July 14, 2021, | AtoZ Markets – Ethereum price declined today morning during the Asian session against the U.S. Dollar. After bouncing from $2,000 to $2,100 support level, the bulls pushed the price higher impulsively and reached $2,300 to $2,400 price area. However, the bulls failed to sustain the bullish pressure over $2,300 to $2,400 resistance area and broke below $2,100 to $2,000 price area again. ETH is currently trading around $1,895 price area and trying to push lower. As per the current price action, the price may face strong support around $1,800 to $1,700 price area in the days ahead.
Ethereum Dropped Below as the Bears Are Still Optimistic
Ethereum is currently residing near $1,895 price area and trying to decline further.
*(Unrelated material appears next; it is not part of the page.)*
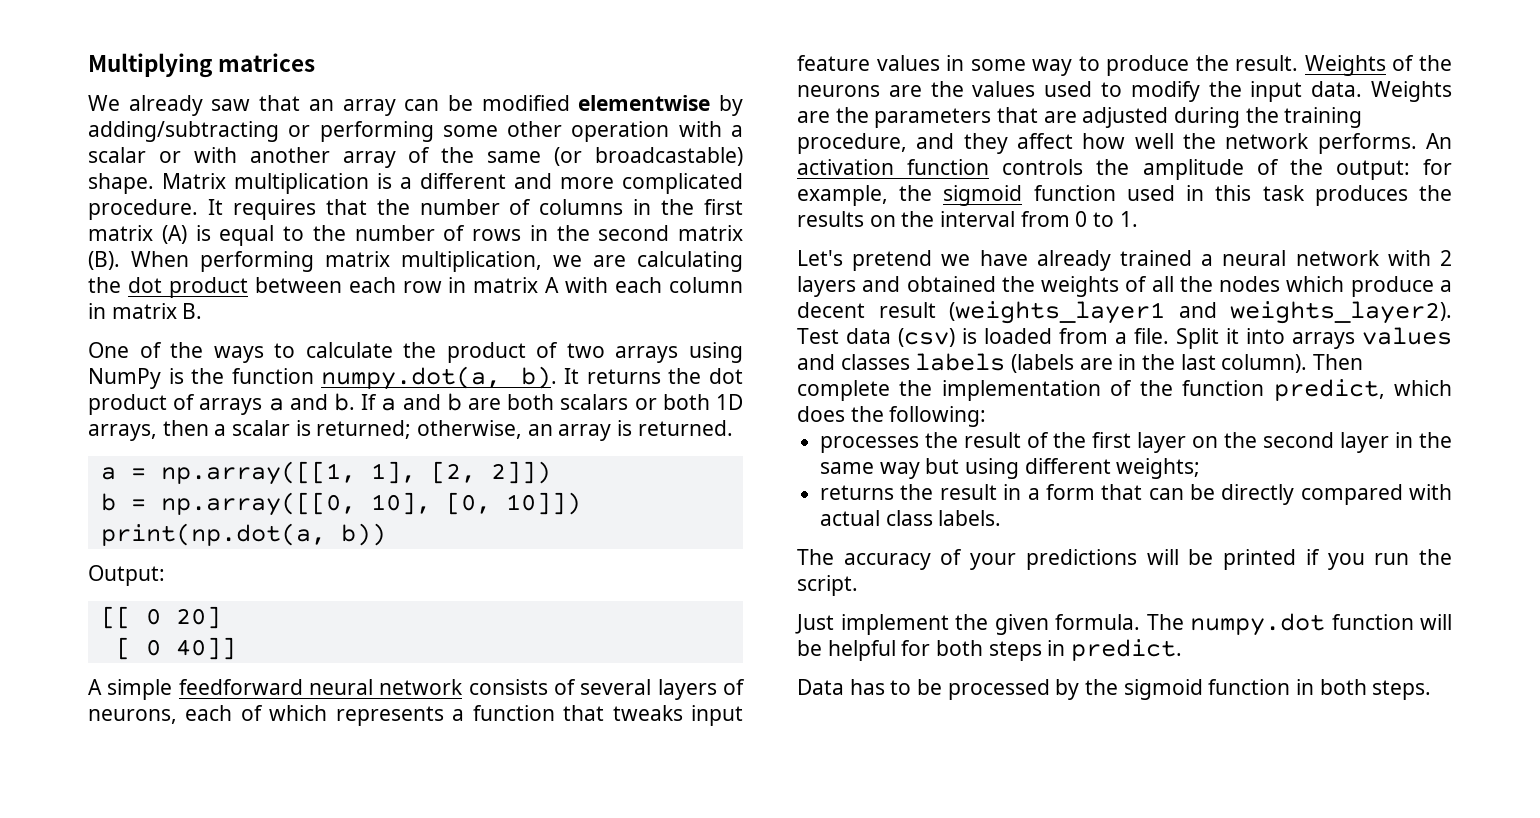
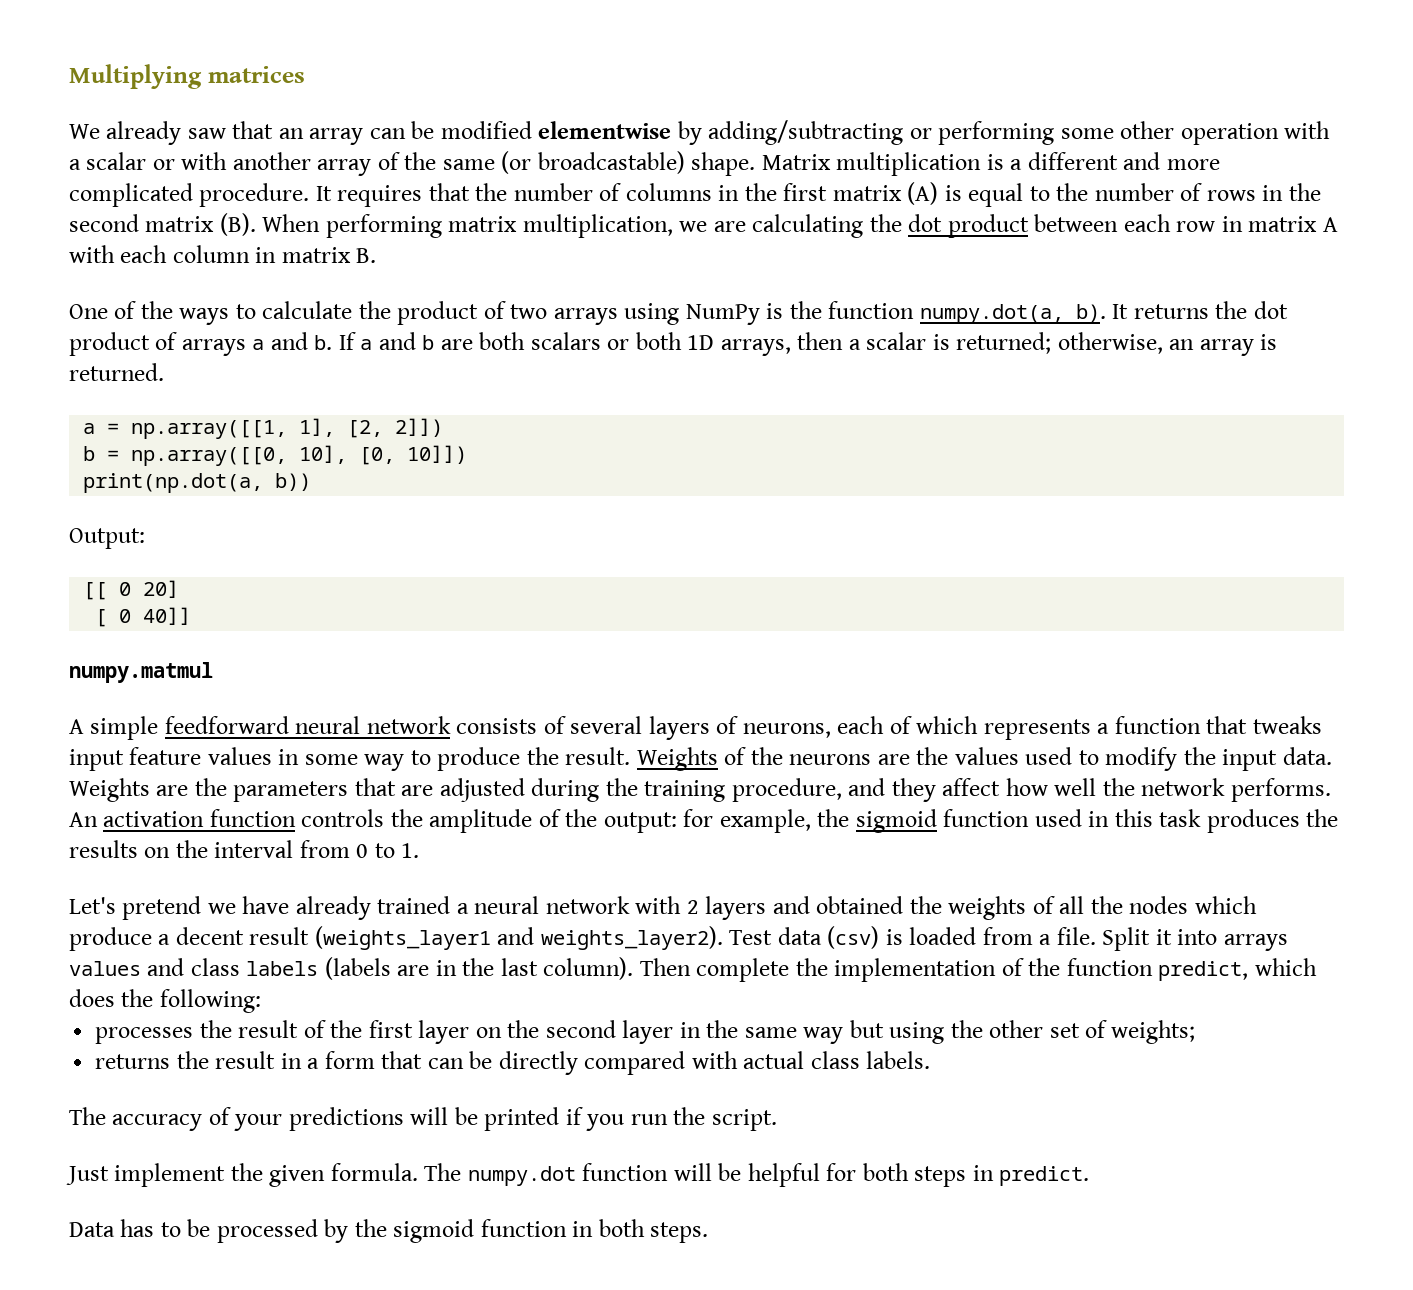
(236, 648) none -> [69,662,213,683] // numpy.matmul
[840,354,910,370] classes -> [190,958,240,976] class
[1024,458,1111,474] different -> [950,1020,1108,1038] the other set of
However, the price also broke below the dynamic level of 20 EMA on the daily chart.
Image: ETH 4 Hour Chart
According to the 4-hour chart, Ethereum dropped below and currently trading around $1,895 price area. As per the current price action, if the price can have an impulsive bearish candle close below the last candle’s low, the bears may push the price downside towards $1,800 to $1,700 price area in the coming days.
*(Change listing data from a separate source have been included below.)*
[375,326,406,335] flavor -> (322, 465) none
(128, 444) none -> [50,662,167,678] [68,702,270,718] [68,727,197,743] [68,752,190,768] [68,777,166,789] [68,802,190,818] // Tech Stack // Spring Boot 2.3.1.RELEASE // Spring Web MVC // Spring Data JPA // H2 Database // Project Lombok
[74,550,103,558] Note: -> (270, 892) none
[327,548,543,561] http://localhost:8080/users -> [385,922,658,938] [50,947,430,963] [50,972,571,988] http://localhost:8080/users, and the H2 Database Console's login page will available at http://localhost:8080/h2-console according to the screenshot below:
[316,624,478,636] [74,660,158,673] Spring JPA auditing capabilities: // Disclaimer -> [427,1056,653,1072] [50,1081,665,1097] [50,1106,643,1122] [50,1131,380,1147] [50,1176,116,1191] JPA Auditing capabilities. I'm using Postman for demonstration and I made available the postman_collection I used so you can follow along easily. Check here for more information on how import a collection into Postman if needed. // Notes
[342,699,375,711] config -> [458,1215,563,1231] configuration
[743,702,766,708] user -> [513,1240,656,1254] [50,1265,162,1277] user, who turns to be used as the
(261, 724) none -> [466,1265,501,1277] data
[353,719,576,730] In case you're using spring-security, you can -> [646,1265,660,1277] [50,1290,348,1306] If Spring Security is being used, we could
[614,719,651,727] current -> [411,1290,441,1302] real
In addition, the dynamic level of 20 EMA is currently residing above the price, which may work as strong resistance to push the price down in the process. Along with this, the MACD lines are currently residing below the 0.00 level and gradually sloping downside. It indicates that the bears are still residing on the market and may continue further lower in the days ahead.
ETH May Continue Further Lower
According to the daily chart, Ethereum dropped below as the bears are still residing on the market. As per the current scenario, the price may decline further towards $1,800 to $1,700 price area. So, if the price can break below $1,800 to $1,700 price area with an impulsive bearish candle, the bears may sustain the bearish bias towards $1,500 to $1,700 price area in the coming days. On the contrary, if the price bounced upside from $1,700 to $1,800 price area with an impulsive bullish candle, the bulls may regain momentum and push the price upward towards $2,000 to $2,100 price area in the days ahead.
Image: ETH Daily Chart
Moreover, the dynamic level of 20 EMA is currently residing over the price. Along with the Kijun line and the Tenkan line. So, the dynamic level may act as strong resistance to push the price downward. Besides, the Kijun line and the Tenkan line may work as a confluence of the dynamic level in the process.
To conclude, after an extended period of volatility, the bears have regained momentum successfully. As the overall bias is still bearish, there is a high chance that ETH may continue further lower in the coming days.